Гвидон насупился, задумавшись, потом опять тряхнул головой:
– Нет. Я за Кикой пойду. Не брошу ее, во тьме подземельной. Я ее люблю, и она меня любит, ждет, в неволе томится…
Повисло молчание. Салтан порывался заговорить, попытаться убедить сына отказаться от поиска – но понимал, что это будет напрасной тратой слов. Что же это был бы за богатырь, откажись спасать жену любимую из-за опасности для самого себя?
Молчание нарушила белка. Встав на задние лапы, она уперла кулачок в бочок, притопнула и запела, приплясывая на медвежьей шкуре:
Уж ты женушка-жена, Где, сударыня, была? Эх-хо, эх-хо-хо, Где, сударыня, была? [4]Песню Салтан узнал: Гвидон пел ее по пути.
Я4
Из книги «Ласковое словечушко» Н. П. Павперовой (Свадьбы, хороводы, прибаски, побасенки, частушки, сказки, и песни Самарского Края), Самара, 1996.
Протянув руку, Гвидон нежно погладил певицу по спинке. В ее песне он увидел только милую попытку его развеселить, а Салтан подумал: странную песню белка выбрала, чтобы утешить мужа в разлуке с женой.
И поймал взгляд Тилгана: тому выбор вовсе не казался странным. Взгляд этих ночных глаз будто спрашивал: ну, когда ты уже поймешь?
– Значит, пойдешь за Кикнидой? – Тилган пристально взглянул на Гвидона.
– Пойду. И ты, коли сам твоей дочери добра желаешь, научи, как нам теперь быть, чем Тарха одолеть?
– Придется научить… – Тилган снова пощекотал белке за ушком. – Надобно тебе оружие добыть – такое, каким можно Тарха победить. Он тоже не в дровах найден…
– Да уж мы слышали! – Салтан содрогнулся, вспомнив рассказ о змееногой богине в глубоких пещерах.
– В тебе самом, зятек, сила солнечная живет, да против Тарха ее мало будет. Надобно тебе до самого Солнца Красного добраться и у него подмоги попросить.
– До Солнца? – Гвидон распахнул свои синие глаза. – Как же к нему добраться?

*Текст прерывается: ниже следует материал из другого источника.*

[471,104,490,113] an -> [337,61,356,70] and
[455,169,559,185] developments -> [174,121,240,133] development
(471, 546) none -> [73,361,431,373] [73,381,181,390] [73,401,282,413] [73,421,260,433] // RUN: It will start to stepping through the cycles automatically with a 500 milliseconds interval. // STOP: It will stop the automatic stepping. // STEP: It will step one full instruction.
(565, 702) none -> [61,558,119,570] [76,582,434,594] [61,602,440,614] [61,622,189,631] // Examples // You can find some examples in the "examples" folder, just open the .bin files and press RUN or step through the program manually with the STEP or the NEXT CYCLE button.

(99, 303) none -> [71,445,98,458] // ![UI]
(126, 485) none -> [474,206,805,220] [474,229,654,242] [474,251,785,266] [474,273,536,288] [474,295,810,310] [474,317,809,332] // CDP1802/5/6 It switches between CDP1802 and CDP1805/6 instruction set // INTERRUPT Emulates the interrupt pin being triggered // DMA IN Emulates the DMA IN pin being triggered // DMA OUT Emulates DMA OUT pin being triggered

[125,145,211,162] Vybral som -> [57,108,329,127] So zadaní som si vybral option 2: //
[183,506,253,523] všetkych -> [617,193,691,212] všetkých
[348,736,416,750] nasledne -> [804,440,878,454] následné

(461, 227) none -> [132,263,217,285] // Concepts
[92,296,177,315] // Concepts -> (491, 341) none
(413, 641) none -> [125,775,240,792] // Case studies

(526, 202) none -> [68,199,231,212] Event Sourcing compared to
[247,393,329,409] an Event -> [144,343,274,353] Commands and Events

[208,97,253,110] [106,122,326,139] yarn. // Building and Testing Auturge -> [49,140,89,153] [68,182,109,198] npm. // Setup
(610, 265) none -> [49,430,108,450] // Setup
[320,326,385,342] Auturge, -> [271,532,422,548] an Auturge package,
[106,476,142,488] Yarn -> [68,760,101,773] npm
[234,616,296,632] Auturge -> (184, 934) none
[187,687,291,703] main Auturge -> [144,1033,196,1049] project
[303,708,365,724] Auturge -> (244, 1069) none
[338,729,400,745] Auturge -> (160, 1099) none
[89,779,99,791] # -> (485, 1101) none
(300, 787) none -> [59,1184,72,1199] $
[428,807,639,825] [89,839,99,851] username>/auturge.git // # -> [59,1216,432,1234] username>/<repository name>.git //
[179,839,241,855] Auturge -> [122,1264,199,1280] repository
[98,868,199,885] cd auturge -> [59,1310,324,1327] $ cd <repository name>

– А вот она тебя доведет! – Тилган кивнул на белку. – Только одно условие. – Чародей строго взглянул на Гвидона. – Как пойдешь в Волотовы горы – ее с собой не бери!
– Она доведет? – Гвидон наклонился к белке. – Ты, поскакушка, до Солнца меня доведешь?
Белка совершенно человеческим жестом скрестила передние лапки на груди и мордочкой изобразила: ну, если меня очень попросят, то все это в наших руках.
– Уж сделай милость, помоги. – Гвидон встал с сундука и отвесил белке почтительный поклон. – На тебя, матушка, на тебя, голубушка, на тебя уповаю! Не оставь меня своей милость, государыня Милитриса Кирбитьевна!
И очень удивился, когда Тилган разразился громовым хохотом, а белка сжала кулачок и уже знакомым жестом постучала себе по лбу.
Глава 11
На ночь гостей уложили на широкие лавки, на перины, набитые свежим пухом рогоза, укрыли одеялами из шкур. Встретив вопросительный взгляд Дяглицы, Салтан решительно помотал головой: нет уж, спасибо. Постель была удобной, почти все огни Дяглица потушила, оставив гореть свечи на оленьем роге в дальнем конце дома, но спалось Салтану плохо. То и дело он просыпался, вспоминал, где находится, оглядывался, моргая. Даже во сне помнил, что надо бы встать и посмотреть, как там Гвидон. Ему снилось, что он встает, подходит к сыну… а потом он опять просыпался и понимал, что вставал во сне.